I can argue one thing, based on what I glean from studies and research and reports. But fact and evidence-based knowledge too often fails today to counter manufactured belief, faith-based understanding. We have completely different realities. Mine is rejected as a hoax perpetrated by thousands of deceitful scientists with their fancy, low five-figure incomes. Is it any wonder we can't find consensus. Knowledge-based arguments cannot dent faith-based belief. The more it is confronted and challenged the more tenacious that faith/belief becomes.
Every now and then I point out that this blog, from its inception a dozen plus years ago, has been "dedicated to the restoration of progressive democracy." Trudeau had a chance to advance progressive democracy, government for the people, all the people, when, four years ago, he solemnly vowed to implement electoral reform. Then, having won his false majority, he promptly reneged.
We go into this election, facing the grim prospect of another hard-right government, because we were betrayed. Trudeau is no defender of our democracy. How many more young people can we fail before they turn against democracy?

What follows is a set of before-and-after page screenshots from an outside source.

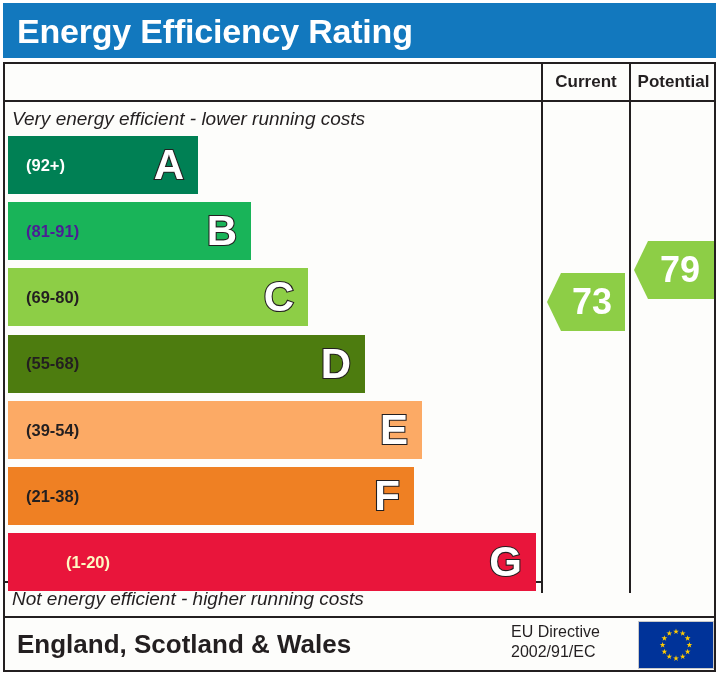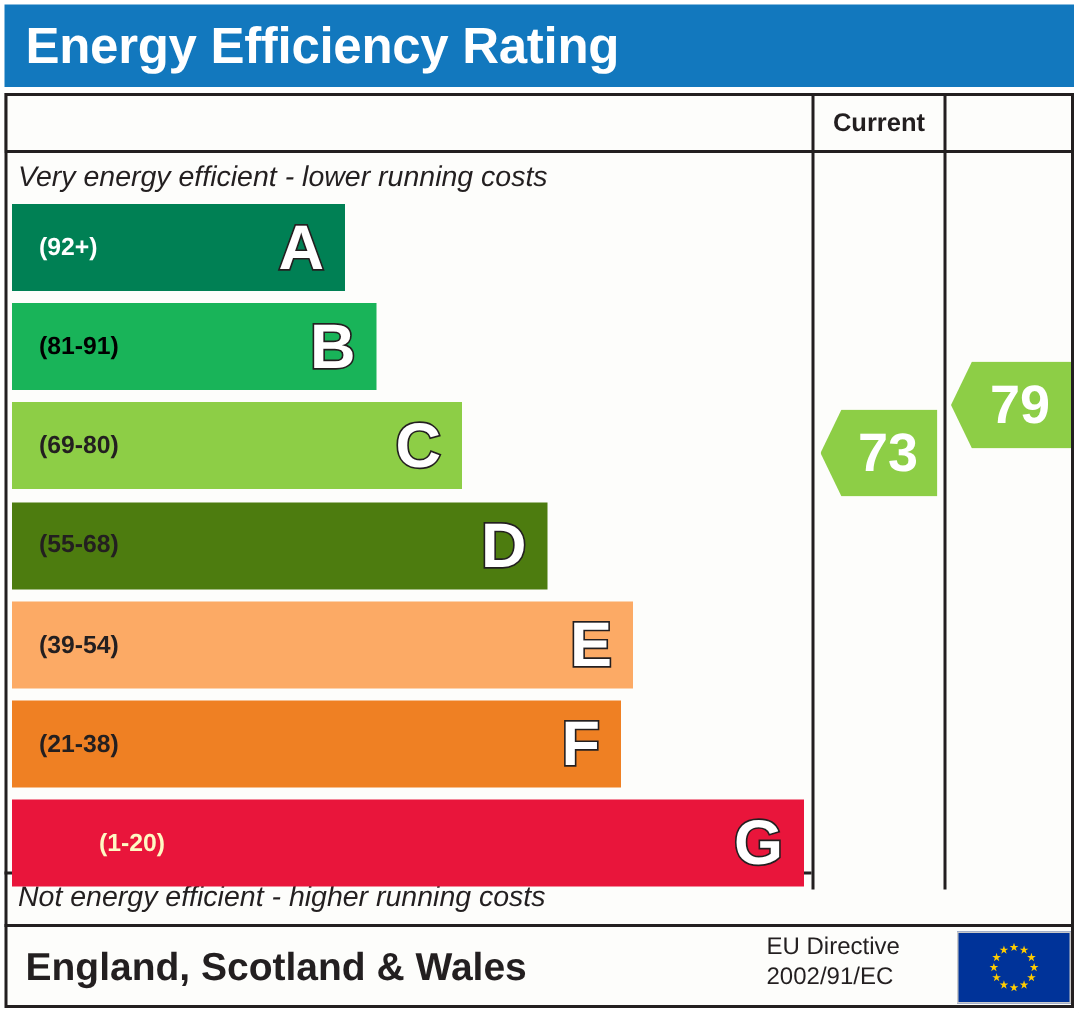--- a/index.html
+++ b/index.html
@@ -116,6 +116,7 @@
   <div class="col-div c2"></div>
 
   <div class="hdr-cell current">Current</div>
+  <div class="hdr-cell potential">Potential</div>
 
   <div class="caption bottom">Not energy efficient - higher running costs</div>
   <div class="caption top">Very energy efficient - lower running costs</div>

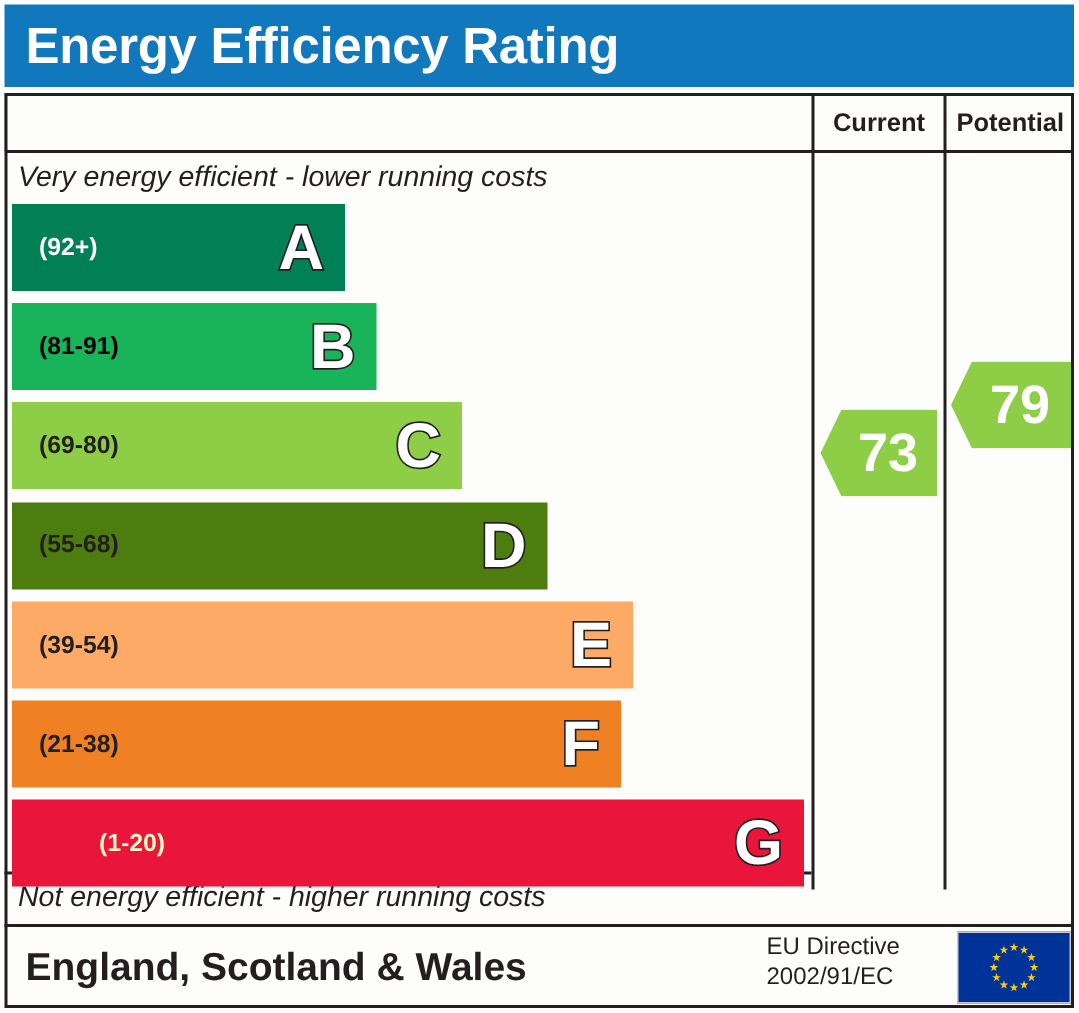--- a/index.html
+++ b/index.html
@@ -125,7 +125,7 @@
   <div class="sep-foot"></div>
 
   <div id="bands">
-      <div class="band" style="top: 136px; width: 222px; background: rgb(0, 128, 84);">
+      <div class="band" style="top: 136px; width: 190px; background: rgb(0, 128, 84);">
         <div class="range" style="color: rgb(255, 255, 255);">(92+)</div>
         <div class="letter">A</div>
       </div>

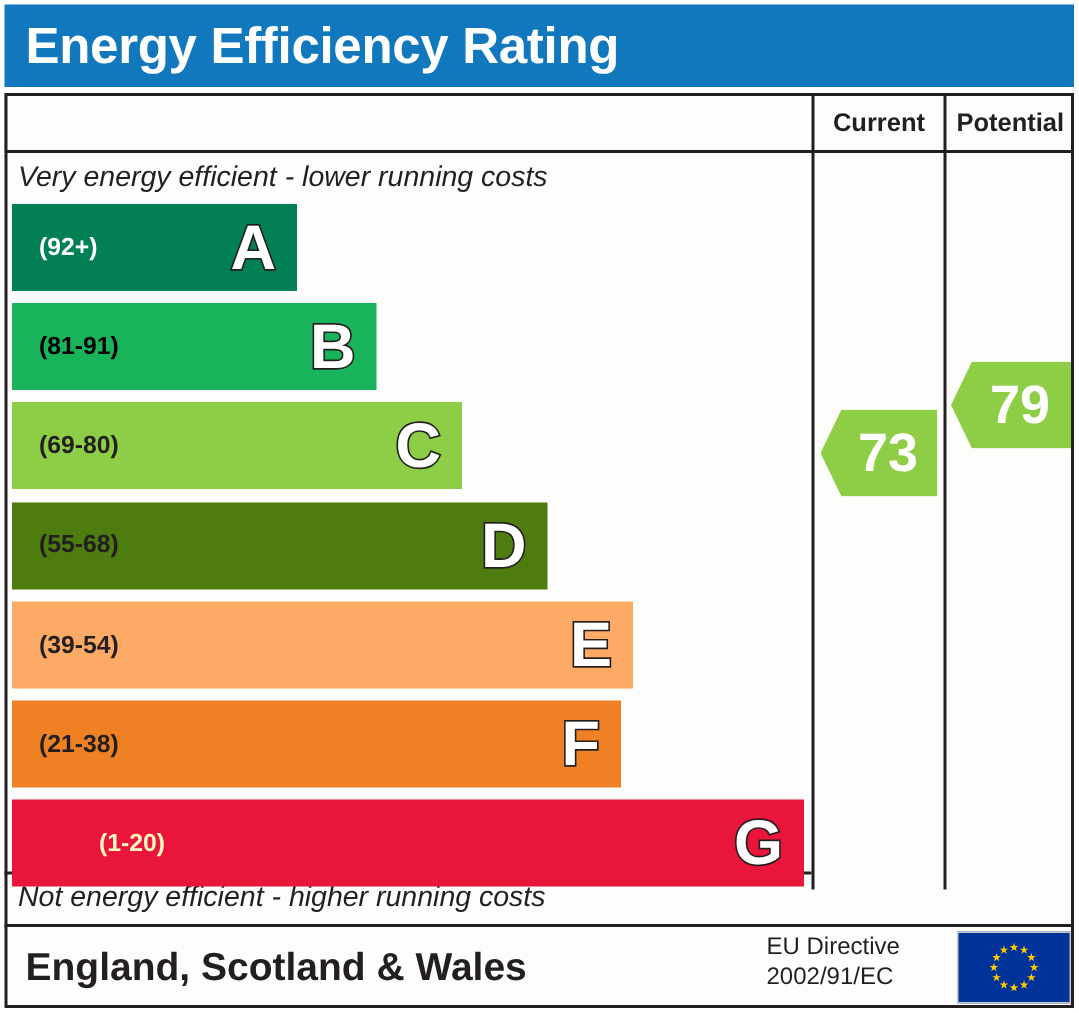--- a/index.html
+++ b/index.html
@@ -130,7 +130,7 @@
         <div class="letter">A</div>
       </div>
       <div class="band" style="top: 202.2px; width: 243px; background: rgb(25, 180, 89);">
-        <div class="range" style="color: #000000;">(81-91)</div>
+        <div class="range" style="color: #4c1d95;">(81-91)</div>
         <div class="letter">B</div>
       </div>
       <div class="band" style="top: 268.4px; width: 300px; background: rgb(141, 206, 70);">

Governments are quick to tell their people to leave everything behind and go to fight, if need be die, in the 'defence of democracy.' They gather in their solemn groups at our cenotaphs every November 11th to venerate those who did die in the name of democracy. Yet they expose their hypocrisy when they won't lift a finger to preserve and restore democracy when a snap of their fingers would do it.
They don't protect us from the manipulations of the corporate media cartel and their manufactured consent. They don't do what is needed that every voice can be heard, every vote can have meaning.
When they show such calculated indifference to democracy in a time of grave peril what can we expect from our young people, those under no illusions about the rotten deal our vaunted democracy has crafted for them?
2 comments:
When I was ten years old, having taken note of my colour vision deficiency and clumsiness with some of his tools, dad used to say, "You'd better get a good education." Meanwhile granddad told me that I should worm my way onto any police force that would take me, because he figured that the standard we slugs were living was too good to last.
If they think that “democracy serves the elite” then wait until they get a load of the alternatives that they're waiting to spring on us.
John, I would imagine that the young have an abiding sense of uncertainty. It is so diametrically the opposite of the buoyant optimism of my youth when the world really did seem to be our oyster.